== DIRECTIONS ==
Could you restate the entries word for word, without the images?

** Opening PROVIDED MATERIAL block **

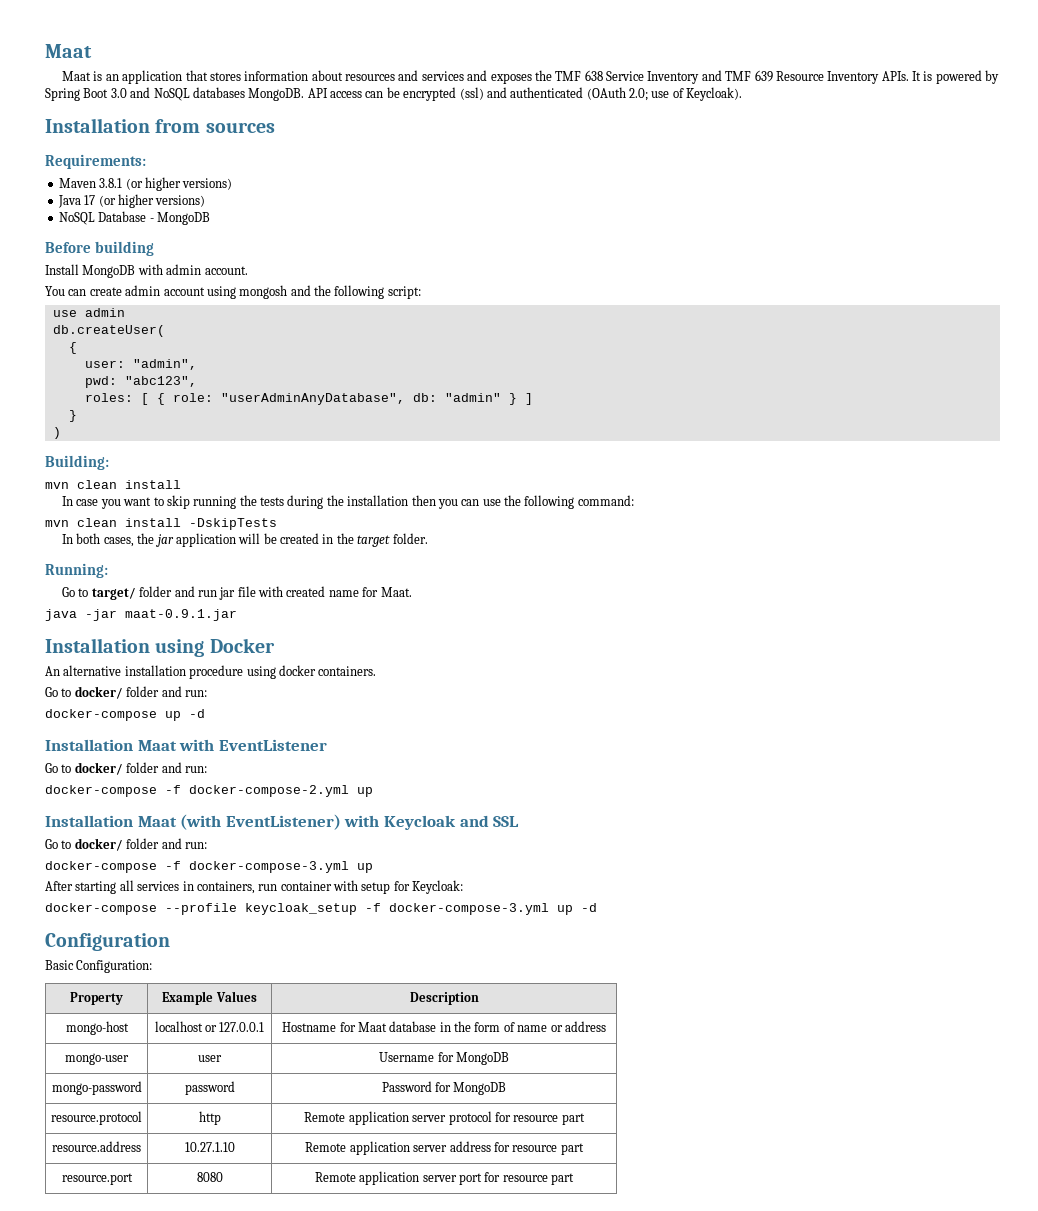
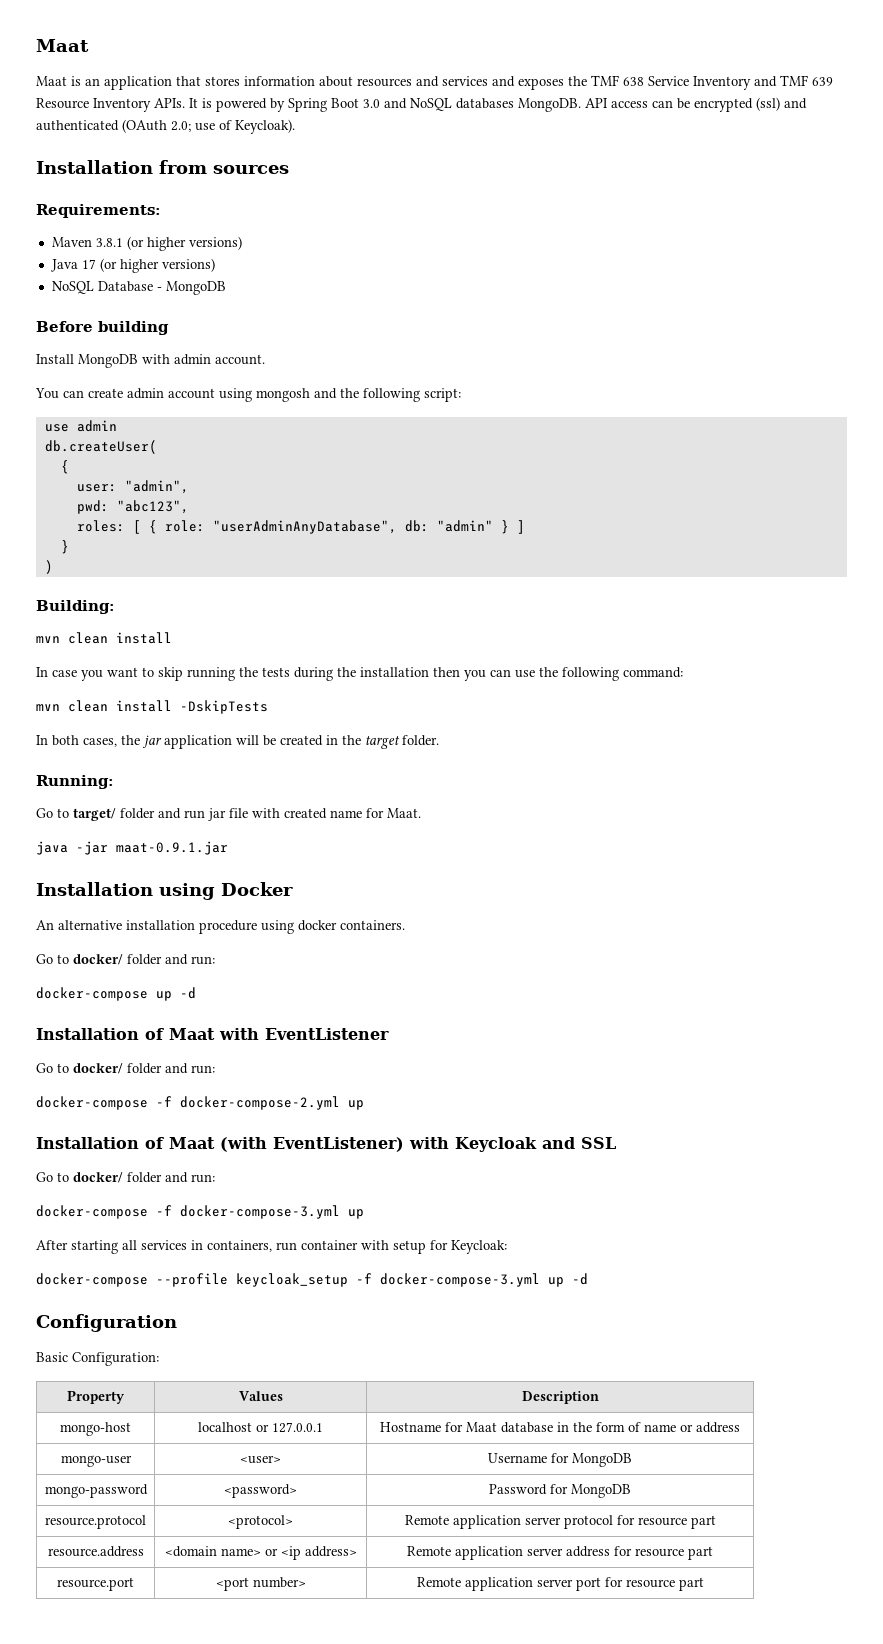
- Installation Maat with EventListener
+ Installation of Maat with EventListener
- Installation Maat (with EventListener) with Keycloak and SSL
+ Installation of Maat (with EventListener) with Keycloak and SSL
- Property | Example Values | Description
+ Property | Values | Description
- mongo-user | user | Username for MongoDB
+ mongo-user | <user> | Username for MongoDB
- mongo-password | password | Password for MongoDB
+ mongo-password | <password> | Password for MongoDB
- resource.protocol | http | Remote application server protocol for resource part
+ resource.protocol | <protocol> | Remote application server protocol for resource part
- resource.address | 10.27.1.10 | Remote application server address for resource part
+ resource.address | <domain name> or <ip address> | Remote application server address for resource part
- resource.port | 8080 | Remote application server port for resource part
+ resource.port | <port number> | Remote application server port for resource part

** Closing PROVIDED MATERIAL block **

== WRITTEN ANSWER ==
- Installation Maat with EventListener
+ Installation of Maat with EventListener
- Installation Maat (with EventListener) with Keycloak and SSL
+ Installation of Maat (with EventListener) with Keycloak and SSL
- Property | Example Values | Description
+ Property | Values | Description
- mongo-user | user | Username for MongoDB
+ mongo-user | <user> | Username for MongoDB
- mongo-password | password | Password for MongoDB
+ mongo-password | <password> | Password for MongoDB
- resource.protocol | http | Remote application server protocol for resource part
+ resource.protocol | <protocol> | Remote application server protocol for resource part
- resource.address | 10.27.1.10 | Remote application server address for resource part
+ resource.address | <domain name> or <ip address> | Remote application server address for resource part
- resource.port | 8080 | Remote application server port for resource part
+ resource.port | <port number> | Remote application server port for resource part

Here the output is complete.